To begin with the weather was lovely. Here in Milwaukee, Wisconsin you don’t know what to expect in early May. Even a snowstorm is a possibility, but instead we were blessed with a day that was sunny, warm and just delightful.
The purpose of this free monthly event is to offer Reiki to special needs children, their families and their caregivers. As co-founder of this event I’ve been blogging about it frequently, posting to social networking sites and emailing people that I know. I felt sure that all of these wonderful contacts would bring in the Reiki practitioners and families to make this a success. That’s just what happened. I started getting a call here, an email there from people I had never met, we had a connection and it was wonderful.
Reiki is energy healing; as such it is not limited by distance or space. Meaning that Reiki practitioners did not have to be in the room to send Reiki to these families. Likewise, while families were certainly welcome to attend in person, they did not need to attend to receive Reiki.
In the end, there were thirteen Reiki practitioners in attendance. One Reiki level I, 4 level II practitioners and 9 Reiki masters. Several others could not be in attendance but set the intention for all of these families to receive Reiki and ‘sent’ from their distant locations. Two families with special needs children were able to attend in person, we sent distant Reiki to 3 other families. The love and energy in that room was awesome to say the least. I didn’t want to leave. Finally I did need to move on with my day, but I have to say, the feeling of love, caring and Reiki energy stayed with me for the rest of the day and the next as well.
I would like to offer my most sincere thanks to the families who attended. Please know that each and every one of you will be sent Reiki from now on with love and gratitude. To my Reiki friends, new and old I send my love and gratitude. I knew you wouldn’t let me down, that you would step up to the plate for these deserving families, but I could not have dreamed of the response that was received.

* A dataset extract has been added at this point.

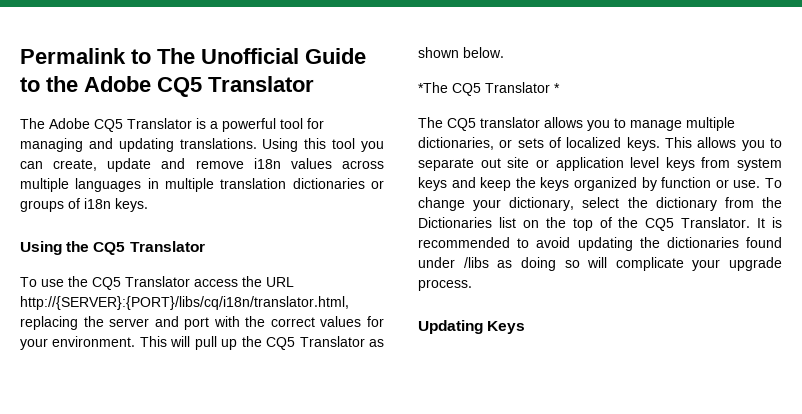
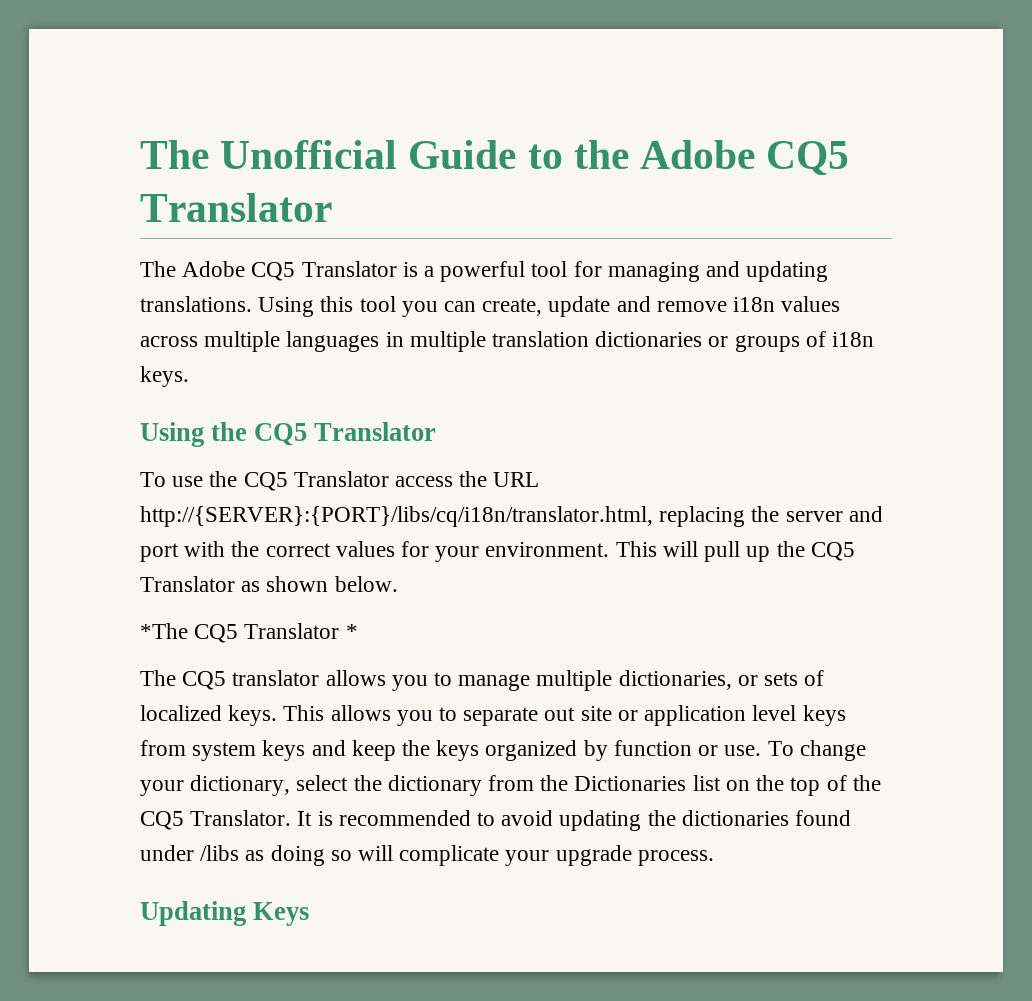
- Permalink to The Unofficial Guide to the Adobe CQ5 Translator
+ The Unofficial Guide to the Adobe CQ5 Translator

I know each and every one of us participated in this event with the desire to give back to our community. We wanted to offer what we could to these very special families. But I have to say, I think we got at least as much as we gave. The hugs I received from these families were worth every second that I’ve devoted the past several weeks. In fact, just thinking about it allows me to feel small arms around my neck even now and brings tears of joy. I know I got the better end of this deal and can’t wait to participate in this event every month.
If there’s a lesson here for the holistic life coach, it’s simply that when we give from the heart, we always get much more in return. I feel humbled, honored and blessed to have been able to share the wonderful gift of Reiki with these families and with my Reiki friends. I’d say that I got an awful lot in return for my time.
Wishing you a week spent giving to others, you’ll enjoy fabulous gifts in return.
With love,
Sandy
Saturday, April 4th, 2009
I’d like to update you about this wonderful project.
Reiki Circle for Special Needs Children, their Families and Caregivers
Saturday, May 2, 2009 10am
2534 S. Kinnickinnic Ave. Suite 202
Milwaukee, WI 53207
2 Hour event – once a month
(There are no chairs, so please bring a chair if you would like to sit)
To recap a bit. We are putting together a monthly event for the purpose of offering Reiki to special needs children, their families and caregivers. Those who choose to receive Reiki will simply have a seat in the center of the room while those offering Reiki will either stand or sit in a circle surrounding the receivers. For approximately fifteen (15) minutes, Reiki will be offered.
Please note, we now have a location (special thanks to Reiki master Jeff Montoya for making the arrangements for this wonderful space). We have also set a time to begin, 10am on Saturday, May 2, 2009.
Now I’m calling on everyone I know and those that I hope to get to know for some assistance. In order to make this monthly gathering happen we still need a few things.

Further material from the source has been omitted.